I’ve been working on an issue now for several weeks
and it’s got support stumped (for the time being.)
Master: NBU 6.5.6 on Windows 2003 SP2
Clients: NBU 6.5.6. on Linux
Backups were working fine for months, then we started
getting the occasional error 233. Then one weekend we started getting boatloads
of them.
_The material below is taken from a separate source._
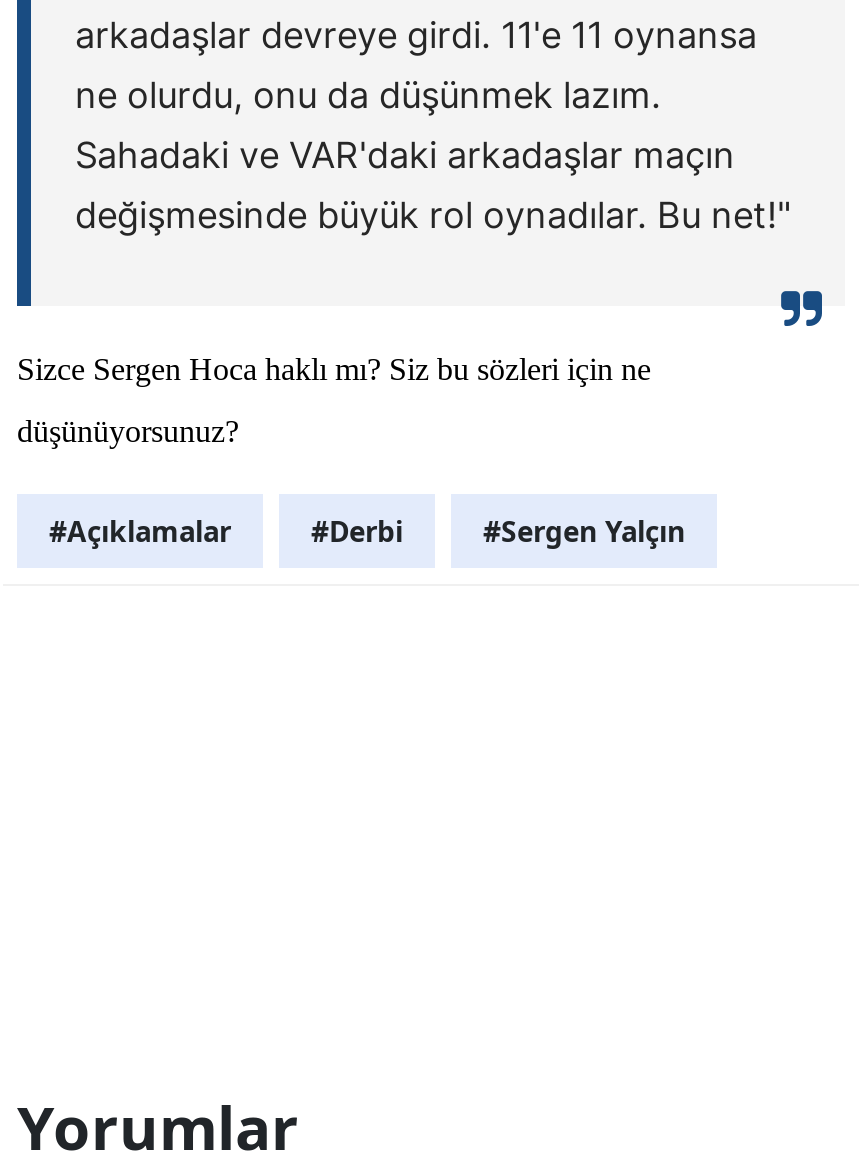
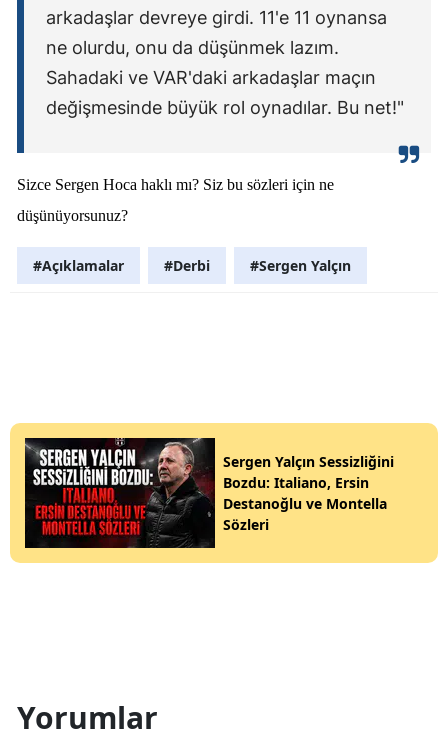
+ [image]
+ Sergen Yalçın Sessizliğini
+ Bozdu: Italiano, Ersin
+ Destanoğlu ve Montella
+ Sözleri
Some backups are successful on 2nd attempt, others fail all
weekend long. The failures occur at random intervals. The details of the
activity monitor show connection reset by peer. The error only occurs on full
backups, not incrementals.
bpbkar on the master / media.
17:11:16.868 [14342] <4> bpbkar PrintFile: /boot/
17:11:16.868 [14342] <2> bpbkar SelectFile: INF - cwd = /boot
17:11:16.868 [14342] <2> bpbkar SelectFile: INF - path =
HP-initrd-2.6.9-78.EL.img
17:11:51.857 [14342] <16> flush_archive(): ERR - Cannot write to
STDOUT. Errno = 104: Connection reset by peer
17:11:51.857 [14342] <16> bpbkar Exit: ERR - bpbkar FATAL exit status =
24: socket write failed
17:11:51.857 [14342] <4> bpbkar Exit: INF - EXIT STATUS 24: socket write
failed
bpbkar log on client shows a similar error.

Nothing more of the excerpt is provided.